# Minimum amount I need to spend on shares?



## Nathan_b (16 August 2004)

I read a thread before from some1 saying what they could buy for $500. I was wondering what is the minimum amount u can spend on shares, for example NAB, i know they r like 26$ would i be able to buy say $1000 worth of them?

Thanks for your replys


----------



## stefan (16 August 2004)

*Re: Shares*

Nathan,

What would be the minimum amount worth investing in shares?

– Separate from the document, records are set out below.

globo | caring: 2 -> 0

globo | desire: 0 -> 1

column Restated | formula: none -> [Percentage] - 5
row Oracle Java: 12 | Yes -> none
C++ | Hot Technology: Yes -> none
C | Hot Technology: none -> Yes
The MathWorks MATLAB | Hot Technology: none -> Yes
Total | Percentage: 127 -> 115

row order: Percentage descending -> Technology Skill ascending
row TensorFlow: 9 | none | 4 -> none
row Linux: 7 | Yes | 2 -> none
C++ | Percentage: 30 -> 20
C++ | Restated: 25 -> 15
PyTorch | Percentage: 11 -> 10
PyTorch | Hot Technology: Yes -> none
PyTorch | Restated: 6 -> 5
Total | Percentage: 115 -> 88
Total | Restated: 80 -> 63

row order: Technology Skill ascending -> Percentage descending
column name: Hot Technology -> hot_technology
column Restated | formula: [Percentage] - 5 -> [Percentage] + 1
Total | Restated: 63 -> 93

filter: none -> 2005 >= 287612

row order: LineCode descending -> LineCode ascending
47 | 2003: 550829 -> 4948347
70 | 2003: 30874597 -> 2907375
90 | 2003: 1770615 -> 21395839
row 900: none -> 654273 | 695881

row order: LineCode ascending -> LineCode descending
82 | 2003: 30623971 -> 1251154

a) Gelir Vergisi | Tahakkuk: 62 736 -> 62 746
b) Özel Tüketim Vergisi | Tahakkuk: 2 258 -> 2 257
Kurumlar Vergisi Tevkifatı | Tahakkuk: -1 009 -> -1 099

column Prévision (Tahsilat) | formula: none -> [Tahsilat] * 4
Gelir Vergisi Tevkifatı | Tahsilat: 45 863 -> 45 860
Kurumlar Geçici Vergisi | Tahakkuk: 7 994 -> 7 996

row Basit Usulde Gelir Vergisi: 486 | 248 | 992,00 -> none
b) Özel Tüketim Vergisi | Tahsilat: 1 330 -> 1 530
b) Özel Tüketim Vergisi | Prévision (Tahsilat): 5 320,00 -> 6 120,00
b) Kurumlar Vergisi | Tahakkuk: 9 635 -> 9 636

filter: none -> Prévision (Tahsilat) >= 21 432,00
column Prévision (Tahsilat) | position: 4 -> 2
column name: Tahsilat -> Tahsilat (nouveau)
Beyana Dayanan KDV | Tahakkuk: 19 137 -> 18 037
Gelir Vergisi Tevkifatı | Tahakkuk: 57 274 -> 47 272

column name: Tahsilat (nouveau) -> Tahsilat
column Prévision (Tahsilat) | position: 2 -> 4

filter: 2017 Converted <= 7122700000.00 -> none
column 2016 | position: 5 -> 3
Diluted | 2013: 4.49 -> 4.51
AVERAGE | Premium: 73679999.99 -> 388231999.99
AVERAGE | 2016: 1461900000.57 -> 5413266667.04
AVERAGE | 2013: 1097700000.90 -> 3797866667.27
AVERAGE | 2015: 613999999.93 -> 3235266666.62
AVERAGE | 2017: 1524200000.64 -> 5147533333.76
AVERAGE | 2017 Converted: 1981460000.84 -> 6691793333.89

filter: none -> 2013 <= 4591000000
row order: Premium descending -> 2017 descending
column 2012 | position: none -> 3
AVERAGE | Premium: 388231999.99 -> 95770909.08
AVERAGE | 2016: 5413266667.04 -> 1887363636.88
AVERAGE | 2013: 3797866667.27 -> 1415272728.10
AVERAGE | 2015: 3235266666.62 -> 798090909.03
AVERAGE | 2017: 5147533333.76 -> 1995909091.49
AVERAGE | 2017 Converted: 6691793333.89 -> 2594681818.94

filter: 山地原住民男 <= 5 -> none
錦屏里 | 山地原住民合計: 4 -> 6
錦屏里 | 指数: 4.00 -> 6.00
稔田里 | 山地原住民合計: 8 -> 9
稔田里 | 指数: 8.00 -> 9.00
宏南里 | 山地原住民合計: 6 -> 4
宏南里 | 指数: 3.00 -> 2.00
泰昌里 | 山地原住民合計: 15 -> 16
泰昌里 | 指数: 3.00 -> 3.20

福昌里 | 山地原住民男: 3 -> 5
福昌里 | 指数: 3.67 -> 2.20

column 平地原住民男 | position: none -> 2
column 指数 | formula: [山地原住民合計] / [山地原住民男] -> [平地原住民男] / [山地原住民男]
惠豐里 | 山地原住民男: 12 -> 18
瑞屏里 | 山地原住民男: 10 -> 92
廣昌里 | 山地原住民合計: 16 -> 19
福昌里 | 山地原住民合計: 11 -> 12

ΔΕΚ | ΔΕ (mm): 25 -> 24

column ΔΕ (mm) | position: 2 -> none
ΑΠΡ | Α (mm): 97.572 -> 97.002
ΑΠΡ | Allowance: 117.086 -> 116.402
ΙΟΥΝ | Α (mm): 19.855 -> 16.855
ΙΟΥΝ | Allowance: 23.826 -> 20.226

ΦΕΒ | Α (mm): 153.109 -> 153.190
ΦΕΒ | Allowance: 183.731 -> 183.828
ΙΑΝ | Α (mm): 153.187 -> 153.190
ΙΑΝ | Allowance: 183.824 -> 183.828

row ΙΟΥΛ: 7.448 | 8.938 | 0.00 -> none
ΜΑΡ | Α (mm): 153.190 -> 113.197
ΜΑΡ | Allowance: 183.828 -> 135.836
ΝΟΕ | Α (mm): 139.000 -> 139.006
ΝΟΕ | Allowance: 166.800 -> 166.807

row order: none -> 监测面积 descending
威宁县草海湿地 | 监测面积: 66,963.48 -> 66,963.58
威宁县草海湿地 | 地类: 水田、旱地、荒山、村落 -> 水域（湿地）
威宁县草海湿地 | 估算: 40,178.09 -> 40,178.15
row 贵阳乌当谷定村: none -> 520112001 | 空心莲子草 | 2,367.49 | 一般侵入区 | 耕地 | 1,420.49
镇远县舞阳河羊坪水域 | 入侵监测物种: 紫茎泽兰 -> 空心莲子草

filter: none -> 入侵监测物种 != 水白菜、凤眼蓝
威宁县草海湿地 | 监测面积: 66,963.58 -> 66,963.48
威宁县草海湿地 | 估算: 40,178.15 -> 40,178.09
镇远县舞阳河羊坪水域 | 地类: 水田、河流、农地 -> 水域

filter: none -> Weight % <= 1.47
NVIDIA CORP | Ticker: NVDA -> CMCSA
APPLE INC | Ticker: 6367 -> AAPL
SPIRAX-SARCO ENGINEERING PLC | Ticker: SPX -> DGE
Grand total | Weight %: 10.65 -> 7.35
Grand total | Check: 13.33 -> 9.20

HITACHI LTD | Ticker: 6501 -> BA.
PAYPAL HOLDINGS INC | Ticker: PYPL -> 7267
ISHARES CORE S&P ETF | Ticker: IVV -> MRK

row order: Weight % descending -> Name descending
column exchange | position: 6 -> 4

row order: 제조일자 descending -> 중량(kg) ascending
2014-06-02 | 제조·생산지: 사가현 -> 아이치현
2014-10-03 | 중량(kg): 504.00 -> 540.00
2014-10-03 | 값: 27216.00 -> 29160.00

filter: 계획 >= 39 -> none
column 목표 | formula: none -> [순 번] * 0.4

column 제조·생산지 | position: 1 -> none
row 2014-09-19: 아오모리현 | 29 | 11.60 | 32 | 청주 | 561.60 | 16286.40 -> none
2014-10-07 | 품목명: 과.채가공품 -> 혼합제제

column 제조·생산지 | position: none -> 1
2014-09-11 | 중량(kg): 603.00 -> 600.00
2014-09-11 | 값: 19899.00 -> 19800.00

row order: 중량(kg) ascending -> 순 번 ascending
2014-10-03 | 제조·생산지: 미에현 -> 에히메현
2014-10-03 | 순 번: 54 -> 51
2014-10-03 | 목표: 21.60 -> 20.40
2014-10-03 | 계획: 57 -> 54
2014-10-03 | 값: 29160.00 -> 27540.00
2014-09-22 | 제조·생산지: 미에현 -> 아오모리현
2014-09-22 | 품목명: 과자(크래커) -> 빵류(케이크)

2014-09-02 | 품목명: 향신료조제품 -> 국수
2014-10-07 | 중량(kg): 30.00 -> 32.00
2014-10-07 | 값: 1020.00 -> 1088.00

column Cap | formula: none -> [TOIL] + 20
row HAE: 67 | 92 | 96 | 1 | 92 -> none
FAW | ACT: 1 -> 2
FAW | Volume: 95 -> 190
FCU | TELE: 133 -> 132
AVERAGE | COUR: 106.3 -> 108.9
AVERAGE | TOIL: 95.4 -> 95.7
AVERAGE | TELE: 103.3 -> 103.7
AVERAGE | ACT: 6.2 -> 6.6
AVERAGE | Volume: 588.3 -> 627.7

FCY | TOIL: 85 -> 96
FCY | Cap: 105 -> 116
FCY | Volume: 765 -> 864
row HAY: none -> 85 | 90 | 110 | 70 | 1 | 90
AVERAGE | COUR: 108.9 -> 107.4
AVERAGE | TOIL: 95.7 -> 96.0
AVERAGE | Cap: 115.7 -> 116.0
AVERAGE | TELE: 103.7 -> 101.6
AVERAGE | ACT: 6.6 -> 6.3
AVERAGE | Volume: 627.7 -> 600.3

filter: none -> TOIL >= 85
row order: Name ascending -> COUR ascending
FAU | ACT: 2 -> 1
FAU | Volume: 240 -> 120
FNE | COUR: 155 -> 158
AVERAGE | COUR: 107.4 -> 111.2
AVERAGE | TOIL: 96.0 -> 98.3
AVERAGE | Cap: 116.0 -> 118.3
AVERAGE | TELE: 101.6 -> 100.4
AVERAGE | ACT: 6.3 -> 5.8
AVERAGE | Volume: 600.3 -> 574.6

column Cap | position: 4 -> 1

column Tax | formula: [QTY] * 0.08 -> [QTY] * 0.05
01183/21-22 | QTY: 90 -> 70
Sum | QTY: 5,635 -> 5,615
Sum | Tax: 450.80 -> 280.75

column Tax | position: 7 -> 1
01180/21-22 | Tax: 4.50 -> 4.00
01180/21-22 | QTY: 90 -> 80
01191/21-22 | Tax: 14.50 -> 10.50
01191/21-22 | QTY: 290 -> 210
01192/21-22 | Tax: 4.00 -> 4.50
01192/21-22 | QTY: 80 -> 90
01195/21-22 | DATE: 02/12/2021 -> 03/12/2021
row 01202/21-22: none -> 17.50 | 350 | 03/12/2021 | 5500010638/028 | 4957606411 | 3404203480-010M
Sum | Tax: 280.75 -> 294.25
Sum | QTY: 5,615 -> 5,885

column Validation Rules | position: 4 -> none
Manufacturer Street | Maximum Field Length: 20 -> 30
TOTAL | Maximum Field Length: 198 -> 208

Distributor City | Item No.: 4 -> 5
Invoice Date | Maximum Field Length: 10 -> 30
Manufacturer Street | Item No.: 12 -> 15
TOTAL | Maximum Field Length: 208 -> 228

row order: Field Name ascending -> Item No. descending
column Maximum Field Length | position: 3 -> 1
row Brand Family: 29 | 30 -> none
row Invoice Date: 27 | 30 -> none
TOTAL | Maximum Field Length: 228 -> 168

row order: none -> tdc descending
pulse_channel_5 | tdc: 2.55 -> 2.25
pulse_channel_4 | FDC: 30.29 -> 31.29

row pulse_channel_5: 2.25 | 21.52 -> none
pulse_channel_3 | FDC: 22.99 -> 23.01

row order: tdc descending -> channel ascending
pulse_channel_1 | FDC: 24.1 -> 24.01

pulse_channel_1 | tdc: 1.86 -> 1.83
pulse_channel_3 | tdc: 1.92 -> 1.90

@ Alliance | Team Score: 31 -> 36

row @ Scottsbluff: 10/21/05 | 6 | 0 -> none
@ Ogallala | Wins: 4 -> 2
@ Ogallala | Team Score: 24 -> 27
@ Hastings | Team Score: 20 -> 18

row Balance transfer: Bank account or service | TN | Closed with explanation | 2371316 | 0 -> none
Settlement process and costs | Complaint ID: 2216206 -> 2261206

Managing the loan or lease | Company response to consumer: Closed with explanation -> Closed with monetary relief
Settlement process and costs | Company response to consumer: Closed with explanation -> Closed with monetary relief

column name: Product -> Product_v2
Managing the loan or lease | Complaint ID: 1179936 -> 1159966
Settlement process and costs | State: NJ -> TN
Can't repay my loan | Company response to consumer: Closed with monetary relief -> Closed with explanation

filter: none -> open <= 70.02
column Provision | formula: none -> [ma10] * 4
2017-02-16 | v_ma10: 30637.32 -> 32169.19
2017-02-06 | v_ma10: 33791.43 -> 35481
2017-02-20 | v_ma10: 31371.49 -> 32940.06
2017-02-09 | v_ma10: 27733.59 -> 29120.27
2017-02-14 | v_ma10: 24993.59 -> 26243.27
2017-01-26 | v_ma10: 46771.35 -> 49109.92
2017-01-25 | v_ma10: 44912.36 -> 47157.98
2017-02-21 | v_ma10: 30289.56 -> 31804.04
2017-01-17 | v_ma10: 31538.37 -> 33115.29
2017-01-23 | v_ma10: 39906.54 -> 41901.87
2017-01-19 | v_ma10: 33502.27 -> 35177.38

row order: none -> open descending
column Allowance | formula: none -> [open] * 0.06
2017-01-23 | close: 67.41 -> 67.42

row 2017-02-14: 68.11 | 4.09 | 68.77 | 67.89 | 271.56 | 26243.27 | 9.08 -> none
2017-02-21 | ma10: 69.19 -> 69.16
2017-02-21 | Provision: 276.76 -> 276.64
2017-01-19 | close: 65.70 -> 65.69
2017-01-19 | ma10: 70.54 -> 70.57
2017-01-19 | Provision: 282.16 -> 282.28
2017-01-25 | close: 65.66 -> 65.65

One of the laws for buying shares on the share market is that an initial purchase of shares needs to be over $500.

Happy trading

Stefan


----------



## Nathan_b (16 August 2004)

*Re: Shares*

Awsome,
sorry if my questions are scary, i come from a family of negativity when it comes to shares and i am doing the leg work and starting my portfolio. so i do apologise for my questions.

cheers, NB


----------



## stefan (16 August 2004)

*Re: Shares*

Nathan,

Questions are always a way to learn and you shouldn't be affraid to ask them. It's just that you seem to pick up certain things without having enough background to understand them. So my suggestion is to read a lot about the share market before you even consider something else. There is so much information out there, you'll certainly find enough material to keep you busy.

Especially if you have to proof to your family that shares are well worth the effort. you should make sure you're well prepared. So start with the basics and then slowly approach the other stuff.

Happy trading

Stefan


----------